I shake my head, start to close my eyes, but when I do I can see the wreck, hear the crunch of metal. Feel the drop, then the cool rush of water.
“You know, that’s the worst part,” I went on.
“That he tried to kill you too?” His voice is colder than I’ve ever heard it.
“That I’ll never know if he did or if he just lost control. We had the race. We had it. We’d already done most of the course—the bridge, the neighborhood on the other side. All we had to do was get back across the bridge. Remi had it. I knew he had it. I could feel it. Kye wasn’t even close to us. And then, suddenly, Remi just jerks the wheel to the right. We go flying and …
“He drowned. I mean, he was really badly injured, so he might not have made it anyway. But he was trapped in the car and the water was coming in too fast. I couldn’t get him out—”
“Wait a minute. You went off the bridge with him? You were trapped in that car in the f*cking Mississippi River?” Z’s hands are on my shoulders now, his face in mine, his eyes livid with so many emotions I can’t even begin to sort them all out. “He went off the bridge with you in that car with him?”
“Most days I don’t think it was on purpose.”

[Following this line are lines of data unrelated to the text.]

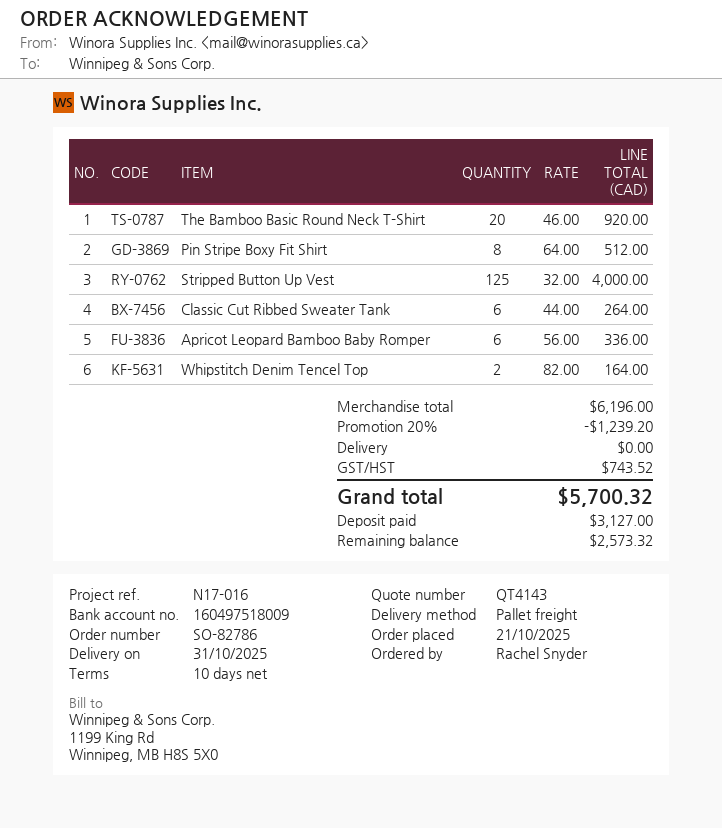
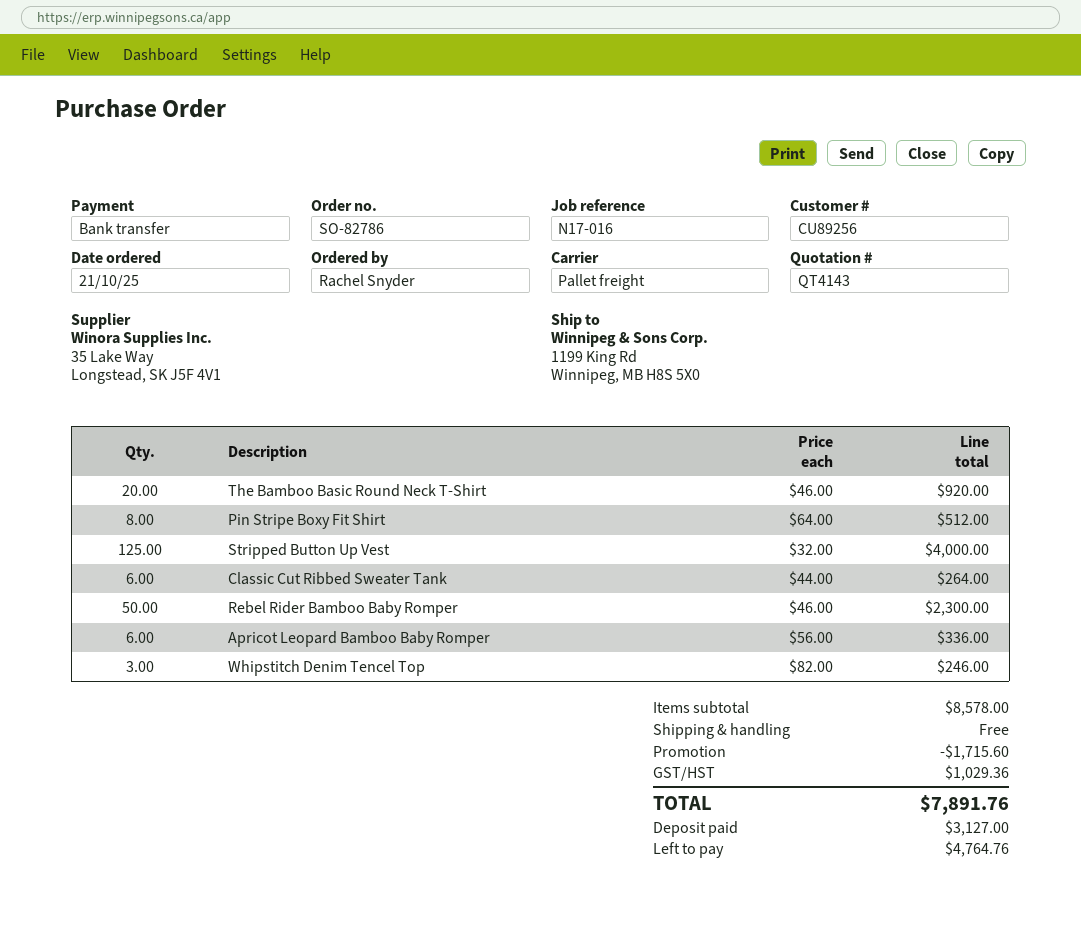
Whipstitch Denim Tencel Top: 2 x 82.00 = 164.00 -> 3 x 82.00 = 246.00
Rebel Rider Bamboo Baby Romper: none -> 50 x 46.00 = 2300.00
subtotal: 6196.00 -> 8578.00
discount: 1239.20 -> 1715.60
tax: 743.52 -> 1029.36
total: 5700.32 -> 7891.76
balance: 2573.32 -> 4764.76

“Jesus Christ, Ophelia. Jesus Christ.” He pulls me to his chest, holds me so tight I can barely breathe. But I don’t complain because it turns out this is what I needed all along—even though I didn’t know it.
For so long friends back home have blamed me—for getting in the car, for letting Remi drive that race, for not doing more to stop him. Oh, they never come right out and say it, but I can hear it in their voices, see it when they look at me. They don’t understand I was doing everything I could to save him. All they know is that he’s dead, and they think that by going with him, I encouraged him to wreck.
I don’t know—maybe there’s a part of me that thinks the same thing.
But not Z. He’s swearing under his breath, slowly, steadily, furiously. Not at me, but for me. I find myself sinking even more into him. It feels so good to be held like this, like I’m the most precious thing in the world. Remi never held me like that, and neither has anyone else. Ever.
Because he’s there, and because I can, I wrap my arms around him just as tightly. And hold on with everything I’ve got.